Kwai Keye-VL-1.5: Multimodal Video Model
- Kwai Keye-VL-1.5 is a state-of-the-art multimodal model that integrates adaptive slow–fast video encoding and extends context up to 128K tokens for detailed video understanding.
- It employs a four-stage pre-training methodology and a comprehensive post-training pipeline, including chain-of-thought data and reinforcement learning, to boost reasoning and human alignment.
- The model demonstrates competitive performance on both general vision-language tasks and video-specific benchmarks through innovative frame sampling and efficient token allocation.
Kwai Keye-VL-1.5 is a multimodal LLM (MLLM) engineered for state-of-the-art video understanding and robust multimodal reasoning. Building upon the original Keye-VL system, version 1.5 integrates several architectural and training innovations to overcome persistent challenges in comprehending dynamic, information-rich video content. The design leverages adaptive video encoding, context extension to 128K tokens, and an extensive post-training pipeline focused on reasoning enhancement and human alignment. Comprehensive evaluations validate substantial improvements in both video-centric and general multimodal benchmarks (Yang et al., 1 Sep 2025).
1. Adaptive Slow–Fast Video Encoding
Keye-VL-1.5 introduces a Slow–Fast video encoding strategy to mitigate the trade-off between spatial resolution and temporal coverage, an enduring limitation in MLLM video processing. The method segments input video frames into two distinct pathways determined by inter-frame visual similarity:
- Slow Pathway: Frames exhibiting “significant” visual change are retained at higher spatial resolution and lower temporal density, preserving critical fine-grained details. Sampling is intentionally sparse, but each selected frame is allocated a larger token budget.
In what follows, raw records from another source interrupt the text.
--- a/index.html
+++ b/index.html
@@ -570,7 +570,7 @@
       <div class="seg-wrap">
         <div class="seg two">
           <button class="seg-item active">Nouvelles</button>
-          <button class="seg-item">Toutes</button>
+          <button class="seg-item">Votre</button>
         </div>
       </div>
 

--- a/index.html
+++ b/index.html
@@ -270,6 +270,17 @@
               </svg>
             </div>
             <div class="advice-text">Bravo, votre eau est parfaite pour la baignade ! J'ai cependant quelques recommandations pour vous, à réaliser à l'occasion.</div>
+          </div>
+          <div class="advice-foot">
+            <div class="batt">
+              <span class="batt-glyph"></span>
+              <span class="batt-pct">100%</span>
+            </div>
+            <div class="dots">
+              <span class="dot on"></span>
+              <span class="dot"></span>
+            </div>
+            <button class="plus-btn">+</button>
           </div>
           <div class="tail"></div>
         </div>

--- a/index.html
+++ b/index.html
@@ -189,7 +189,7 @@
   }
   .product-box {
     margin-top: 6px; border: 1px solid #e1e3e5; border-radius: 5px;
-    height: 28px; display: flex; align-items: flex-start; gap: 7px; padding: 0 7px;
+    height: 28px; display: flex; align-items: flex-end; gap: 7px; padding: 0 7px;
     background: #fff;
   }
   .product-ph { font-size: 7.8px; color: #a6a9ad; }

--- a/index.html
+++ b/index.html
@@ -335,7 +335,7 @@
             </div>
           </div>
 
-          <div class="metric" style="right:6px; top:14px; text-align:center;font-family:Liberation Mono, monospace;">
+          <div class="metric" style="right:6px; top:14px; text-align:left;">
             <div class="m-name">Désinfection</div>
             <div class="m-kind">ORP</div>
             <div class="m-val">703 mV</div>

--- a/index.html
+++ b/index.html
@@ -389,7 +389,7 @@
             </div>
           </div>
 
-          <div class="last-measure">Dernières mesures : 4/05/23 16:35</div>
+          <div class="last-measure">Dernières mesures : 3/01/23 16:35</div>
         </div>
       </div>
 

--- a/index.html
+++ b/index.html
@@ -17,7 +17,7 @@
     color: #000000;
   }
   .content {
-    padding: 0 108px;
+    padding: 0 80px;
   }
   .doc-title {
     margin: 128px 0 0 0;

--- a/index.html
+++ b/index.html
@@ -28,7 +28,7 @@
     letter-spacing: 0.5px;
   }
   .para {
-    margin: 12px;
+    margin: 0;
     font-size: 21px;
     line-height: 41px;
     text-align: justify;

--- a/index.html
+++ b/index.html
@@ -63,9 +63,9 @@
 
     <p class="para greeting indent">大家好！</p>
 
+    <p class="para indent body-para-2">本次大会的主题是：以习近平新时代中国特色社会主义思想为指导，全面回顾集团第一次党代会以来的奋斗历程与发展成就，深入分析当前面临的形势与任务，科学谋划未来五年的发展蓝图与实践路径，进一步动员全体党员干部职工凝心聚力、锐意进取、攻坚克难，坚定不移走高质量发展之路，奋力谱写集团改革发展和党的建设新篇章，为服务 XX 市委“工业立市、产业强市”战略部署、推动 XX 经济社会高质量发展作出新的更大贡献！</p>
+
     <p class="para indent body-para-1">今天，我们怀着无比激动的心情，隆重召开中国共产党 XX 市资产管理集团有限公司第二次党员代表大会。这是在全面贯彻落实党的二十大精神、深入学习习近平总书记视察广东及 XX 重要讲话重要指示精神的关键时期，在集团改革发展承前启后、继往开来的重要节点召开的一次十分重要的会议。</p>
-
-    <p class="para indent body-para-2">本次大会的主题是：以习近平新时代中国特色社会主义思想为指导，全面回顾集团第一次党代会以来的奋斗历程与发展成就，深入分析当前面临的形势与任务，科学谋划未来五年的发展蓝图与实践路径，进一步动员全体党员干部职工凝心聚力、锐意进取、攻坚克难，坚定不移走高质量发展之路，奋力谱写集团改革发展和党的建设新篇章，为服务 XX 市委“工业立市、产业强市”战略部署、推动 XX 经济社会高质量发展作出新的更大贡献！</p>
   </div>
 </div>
- Fast Pathway: Frames highly similar to the most recent slow frame (i.e., >95% patch-based similarity) are treated as temporally dense but spatially coarse representations. These “fast” frames are encoded at reduced resolution and with 30% of the token count allotted to each slow frame.
A binary search algorithm is adopted to optimally distribute a fixed token budget (e.g., 75,000 visual tokens) across both pathways, enhancing both efficiency and representational fidelity. Special tokens, including explicit absolute timestamps, are injected to denote slow–fast boundaries and temporal segmentation, enabling effective downstream conditioning on temporal structure.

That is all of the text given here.